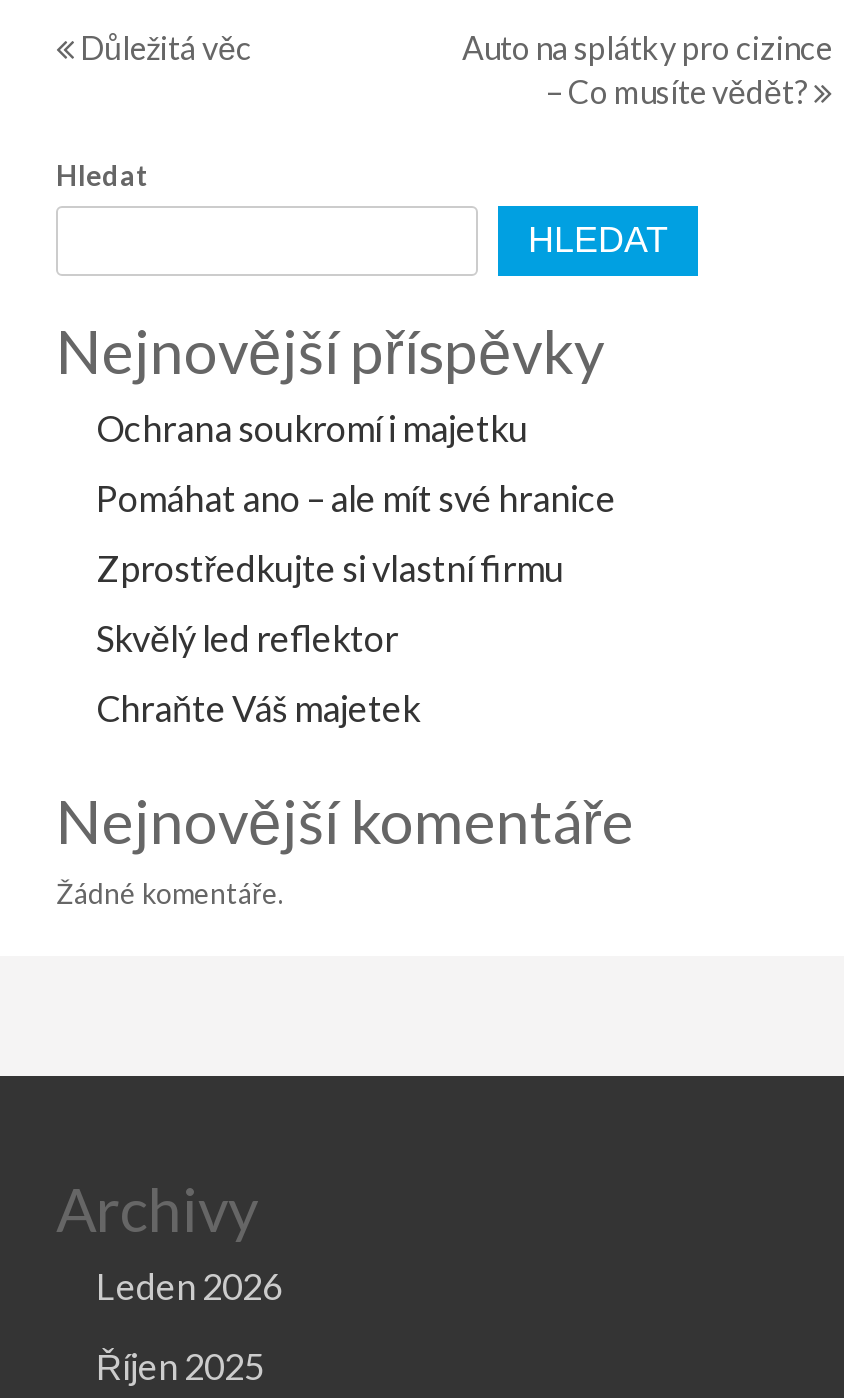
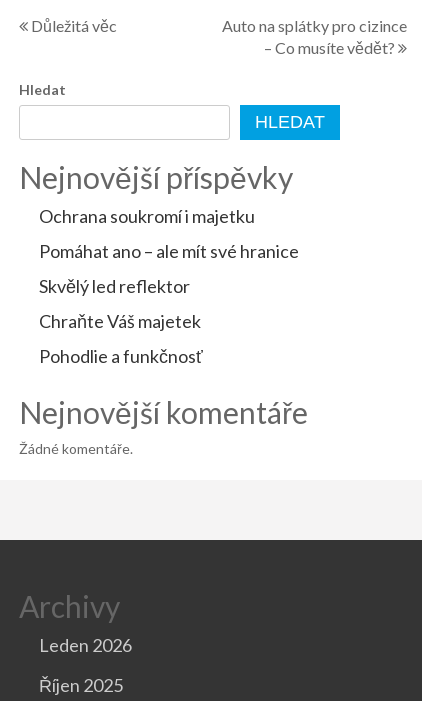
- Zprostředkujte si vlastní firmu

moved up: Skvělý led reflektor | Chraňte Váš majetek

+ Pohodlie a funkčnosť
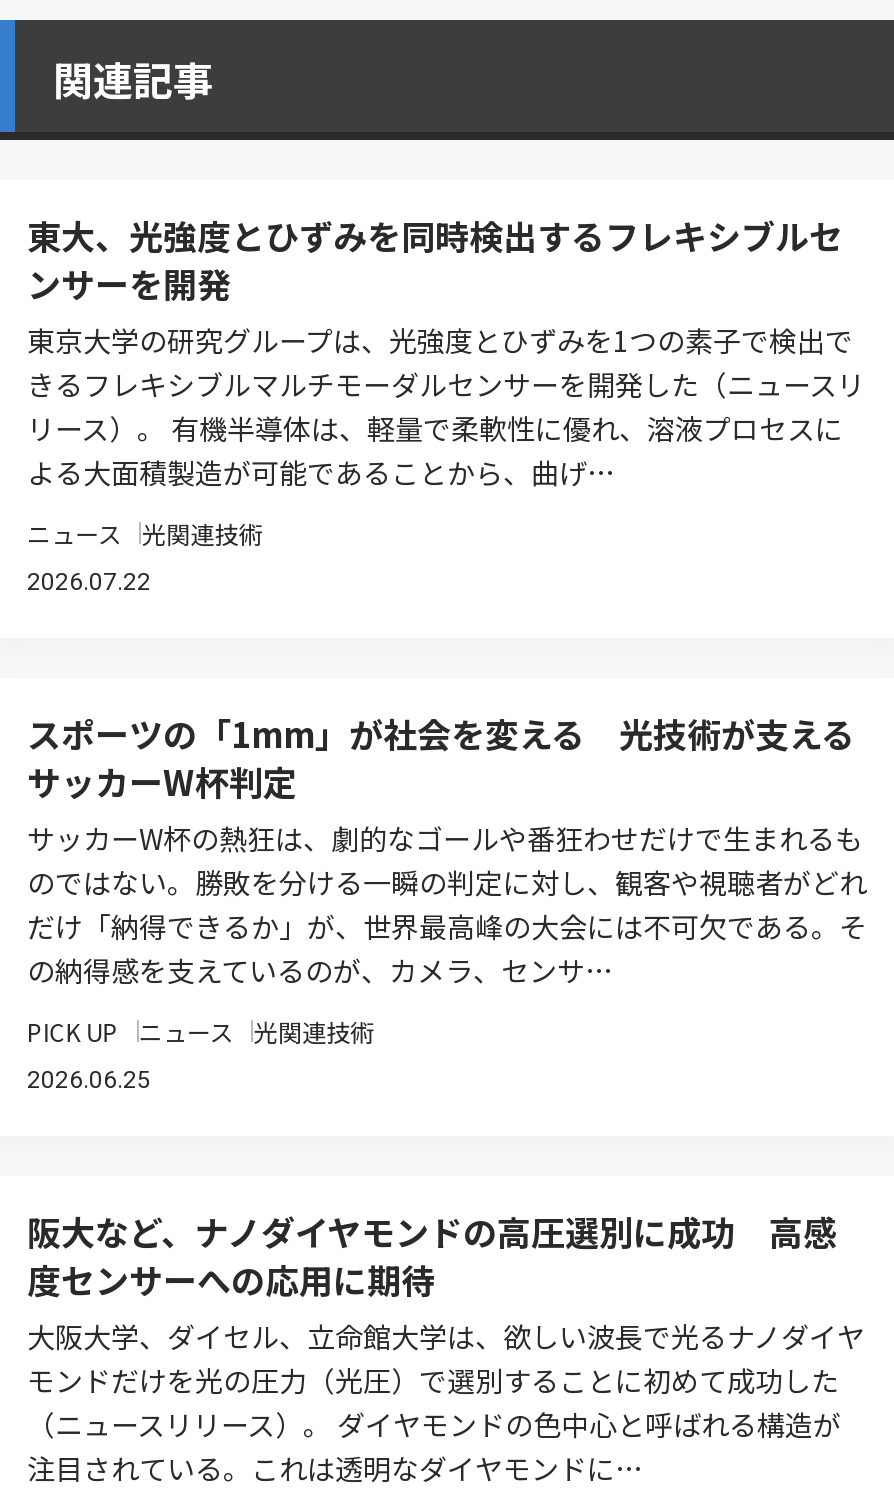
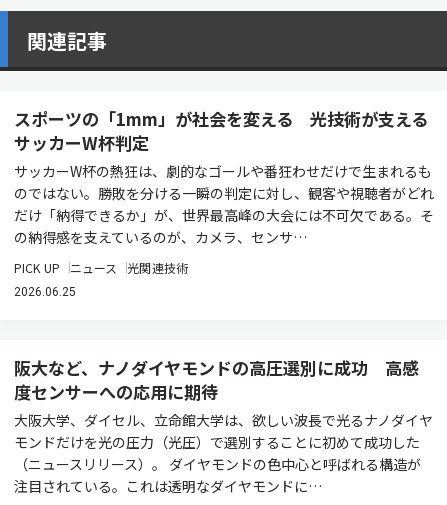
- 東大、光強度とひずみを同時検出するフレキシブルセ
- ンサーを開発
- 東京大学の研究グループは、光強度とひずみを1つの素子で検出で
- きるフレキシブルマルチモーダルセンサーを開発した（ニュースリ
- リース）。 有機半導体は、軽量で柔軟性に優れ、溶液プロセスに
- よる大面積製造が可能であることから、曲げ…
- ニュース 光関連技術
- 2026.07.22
■ ■ ■ ■ ■
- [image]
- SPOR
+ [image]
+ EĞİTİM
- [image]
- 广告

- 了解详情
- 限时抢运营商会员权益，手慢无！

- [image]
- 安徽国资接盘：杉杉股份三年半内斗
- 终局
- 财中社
■ ■ ■ ■ ■
What is being asked. Please copy the lines above exactly, starting at the line that holds "- Zprostředkujte si vlastní firmu" and ending at the line that holds "- 2026.07.22"; include both, but no pictures.

Answer section.
- Zprostředkujte si vlastní firmu

moved up: Skvělý led reflektor | Chraňte Váš majetek

+ Pohodlie a funkčnosť
- 東大、光強度とひずみを同時検出するフレキシブルセ
- ンサーを開発
- 東京大学の研究グループは、光強度とひずみを1つの素子で検出で
- きるフレキシブルマルチモーダルセンサーを開発した（ニュースリ
- リース）。 有機半導体は、軽量で柔軟性に優れ、溶液プロセスに
- よる大面積製造が可能であることから、曲げ…
- ニュース 光関連技術
- 2026.07.22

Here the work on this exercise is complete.